Exercise objective =>
Your reply should hold every entry below exactly as written and none of the pictures.

Exercise material =>
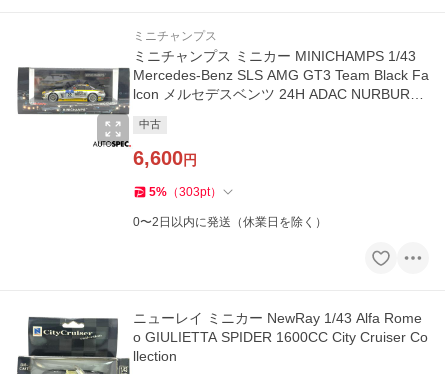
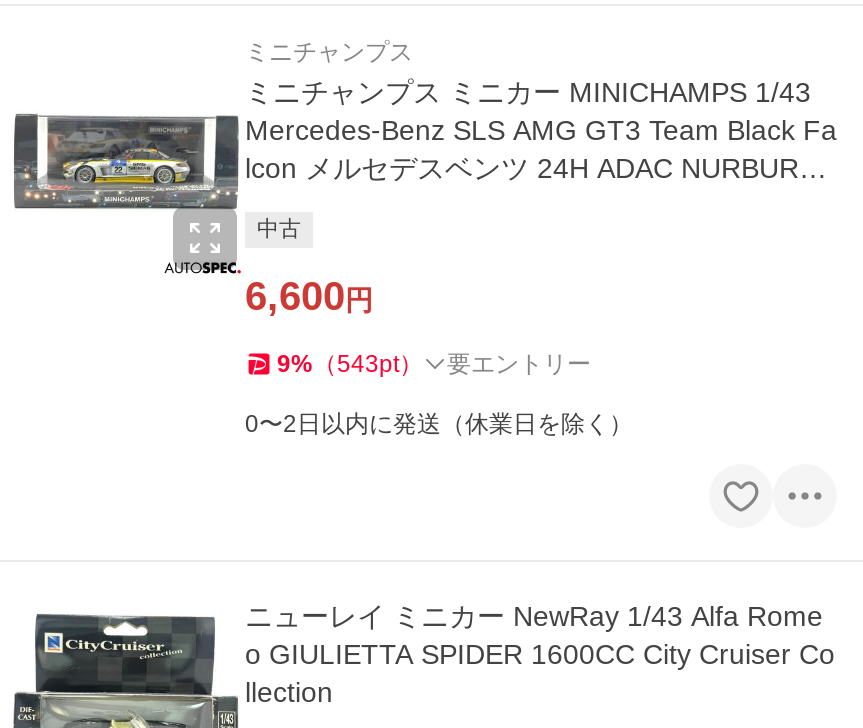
- 5%（303pt）
+ 9%（543pt）
+ 要エントリー
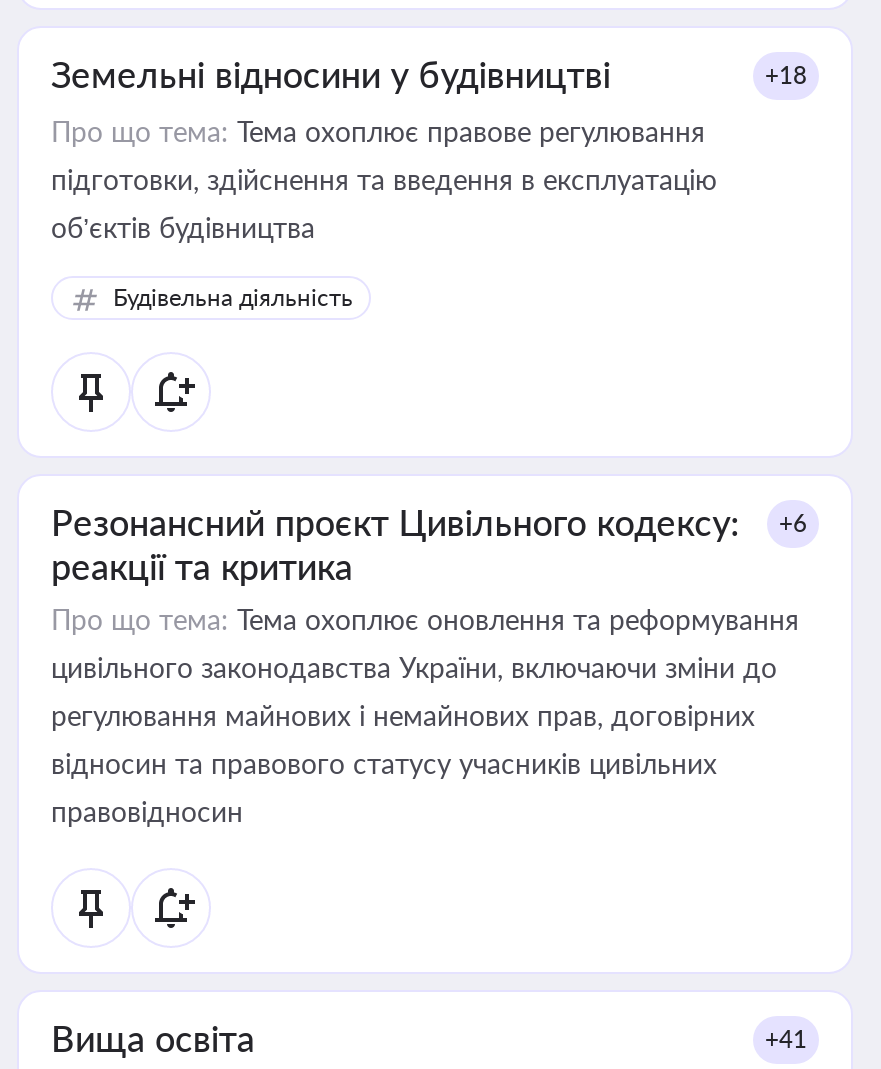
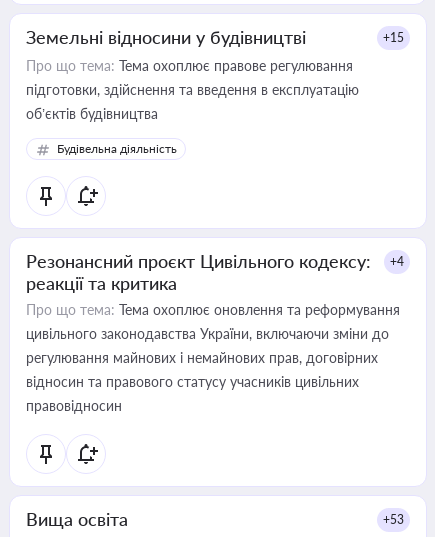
- +18
+ +15

- Резонансний проєкт Цивільного кодексу: +6
+ Резонансний проєкт Цивільного кодексу: +4

- +41
+ +53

Result =>
- 5%（303pt）
+ 9%（543pt）
+ 要エントリー
- +18
+ +15

- Резонансний проєкт Цивільного кодексу: +6
+ Резонансний проєкт Цивільного кодексу: +4

- +41
+ +53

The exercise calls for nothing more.